One additional point about tax policy and my use of Sheldon Adelson as an example of a wealthy citizen.

I pick on Sheldon Adelson because, in the new era since the Supreme Court’s Citizens United decision, which allows for unlimited campaign contributions as a First Amendment-protected ‘free speech right,’ Adelson represents the paragon of a stated willingness – and most importantly ability – to use money to tilt the political process in his favor.  Multiples of those same campaign contributions then return to him through favorable tax treatment.

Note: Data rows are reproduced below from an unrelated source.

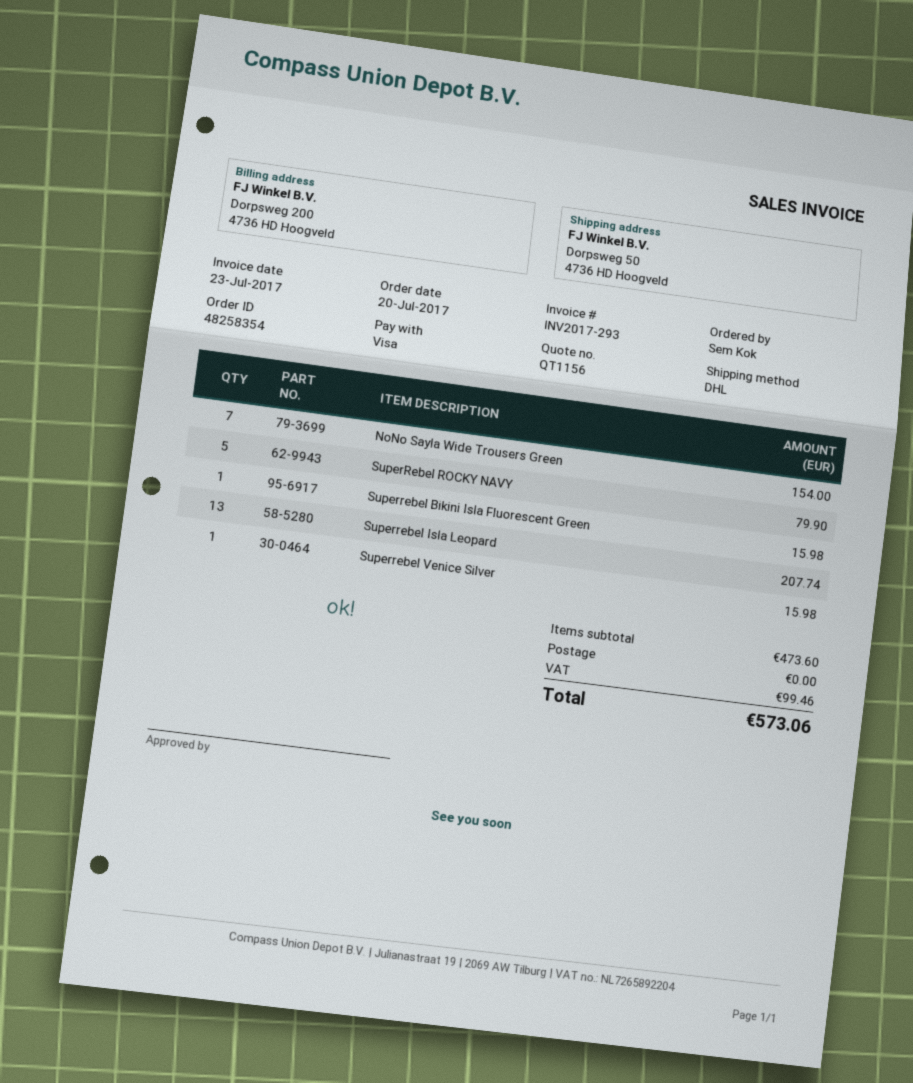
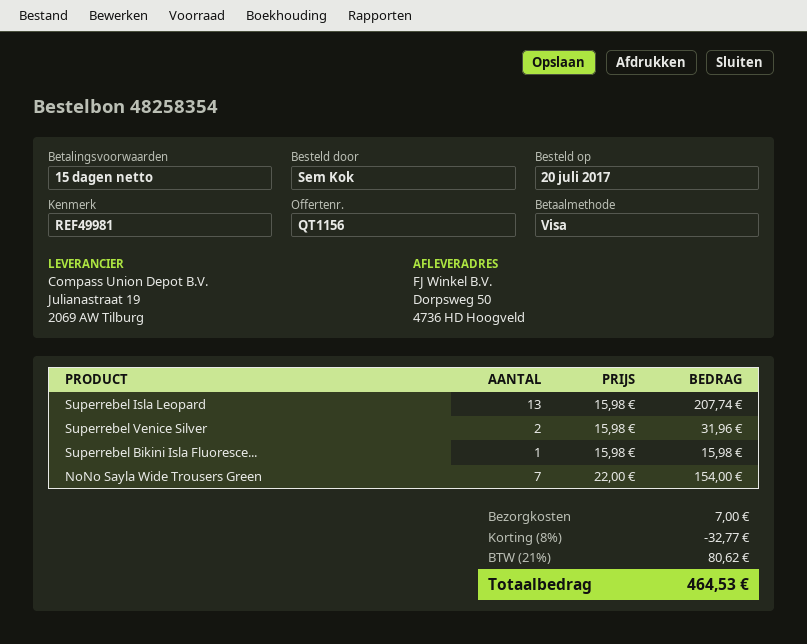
SuperRebel ROCKY NAVY: 5 for 79.90 -> none
Superrebel Venice Silver: 1 for 15.98 -> 2 for 31.96
discount: none -> 8% = 32.77
shipping: 0.00 -> 7.00
tax: 99.46 -> 80.62
total: 573.06 -> 464.53

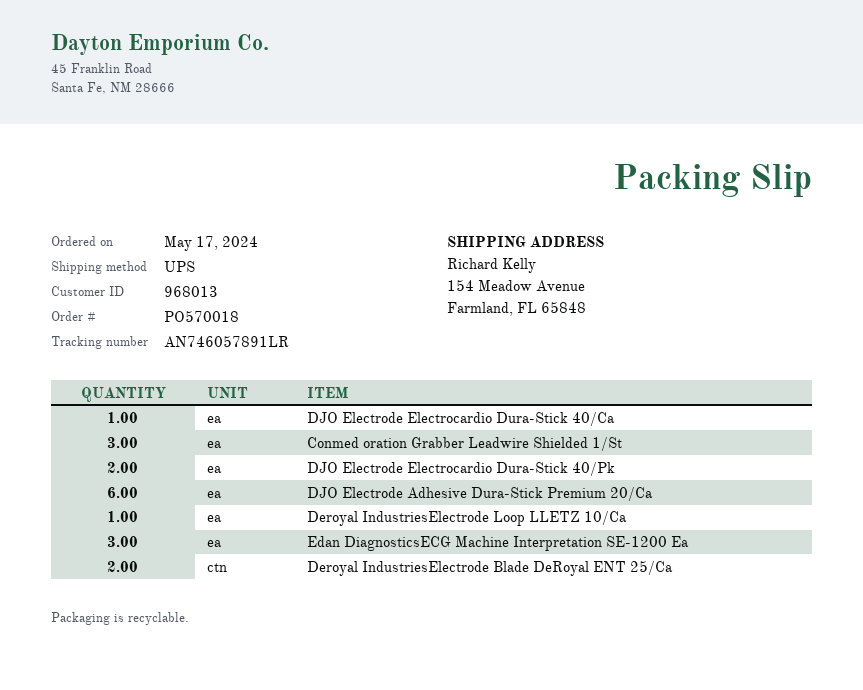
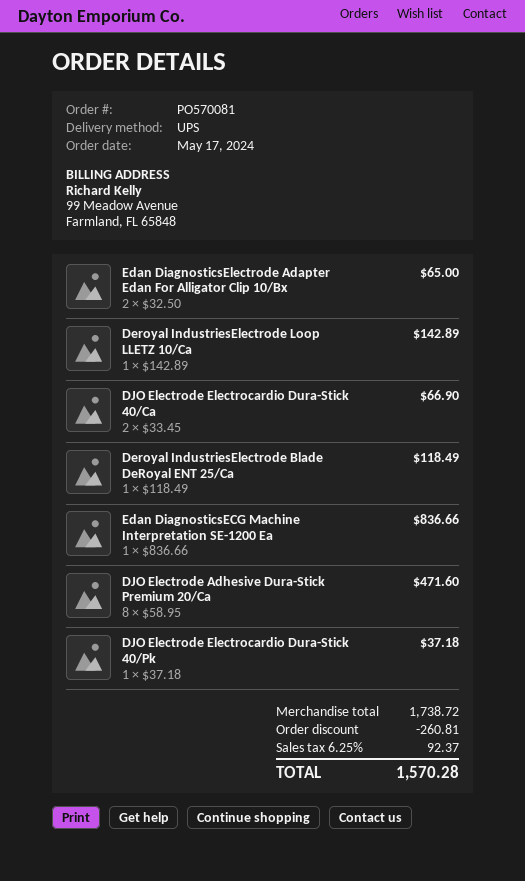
order number: PO570018 -> PO570081
DJO Electrode Electrocardio Dura-Stick 40/Ca: 1 -> 2
Conmed oration Grabber Leadwire Shielded 1/St: 3 -> none
DJO Electrode Electrocardio Dura-Stick 40/Pk: 2 -> 1
DJO Electrode Adhesive Dura-Stick Premium 20/Ca: 6 -> 8
Edan DiagnosticsECG Machine Interpretation SE-1200 Ea: 3 -> 1
Deroyal IndustriesElectrode Blade DeRoyal ENT 25/Ca: 2 -> 1
Edan DiagnosticsElectrode Adapter Edan For Alligator Clip 10/Bx: none -> 2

Adelson has become – for me at least – a short-hand way of pointing out a glaring structural flaw in our electoral democracy.  I’ve got no particular animus against his wealth accumulation, and I really don’t blame the guy personally for pursuing his self-interest as he understands it.  But we haven’t figured out a way to prevent, for the sake really of systemic integrity, guys like him from tilting the table too far in their favor.

While acknowledging that I’m re-stating the incredibly obvious, I like to talk about Sheldon Adelson simply because he’s my way of showing we’re light on the whole ‘checks and balances’ thing when it comes to the influence of money in politics.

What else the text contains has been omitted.